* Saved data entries
^^^^^^^^
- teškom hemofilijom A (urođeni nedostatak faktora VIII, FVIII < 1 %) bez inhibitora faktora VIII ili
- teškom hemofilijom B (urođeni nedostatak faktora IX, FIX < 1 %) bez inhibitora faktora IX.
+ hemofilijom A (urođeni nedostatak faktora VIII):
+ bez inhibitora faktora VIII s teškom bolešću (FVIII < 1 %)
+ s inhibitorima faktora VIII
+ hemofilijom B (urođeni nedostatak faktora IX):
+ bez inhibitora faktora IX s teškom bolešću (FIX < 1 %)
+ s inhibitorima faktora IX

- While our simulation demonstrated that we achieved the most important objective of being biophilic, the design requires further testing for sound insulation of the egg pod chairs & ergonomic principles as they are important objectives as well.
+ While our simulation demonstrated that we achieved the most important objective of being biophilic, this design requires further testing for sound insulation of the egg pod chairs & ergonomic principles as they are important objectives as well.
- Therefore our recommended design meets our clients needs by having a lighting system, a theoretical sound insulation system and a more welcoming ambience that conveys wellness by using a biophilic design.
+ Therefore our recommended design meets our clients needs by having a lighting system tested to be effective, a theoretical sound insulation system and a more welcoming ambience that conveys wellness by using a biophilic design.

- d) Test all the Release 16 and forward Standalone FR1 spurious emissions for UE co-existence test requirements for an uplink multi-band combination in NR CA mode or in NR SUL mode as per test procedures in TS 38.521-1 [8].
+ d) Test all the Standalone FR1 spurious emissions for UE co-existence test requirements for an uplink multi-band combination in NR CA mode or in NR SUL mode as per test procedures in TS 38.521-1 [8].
^^^^^^^^
Only the lines from the one containing "lighting system tested" through the final line of the data belong in the answer, repeated exactly.

* Answer to this problem
+ Therefore our recommended design meets our clients needs by having a lighting system tested to be effective, a theoretical sound insulation system and a more welcoming ambience that conveys wellness by using a biophilic design.

- d) Test all the Release 16 and forward Standalone FR1 spurious emissions for UE co-existence test requirements for an uplink multi-band combination in NR CA mode or in NR SUL mode as per test procedures in TS 38.521-1 [8].
+ d) Test all the Standalone FR1 spurious emissions for UE co-existence test requirements for an uplink multi-band combination in NR CA mode or in NR SUL mode as per test procedures in TS 38.521-1 [8].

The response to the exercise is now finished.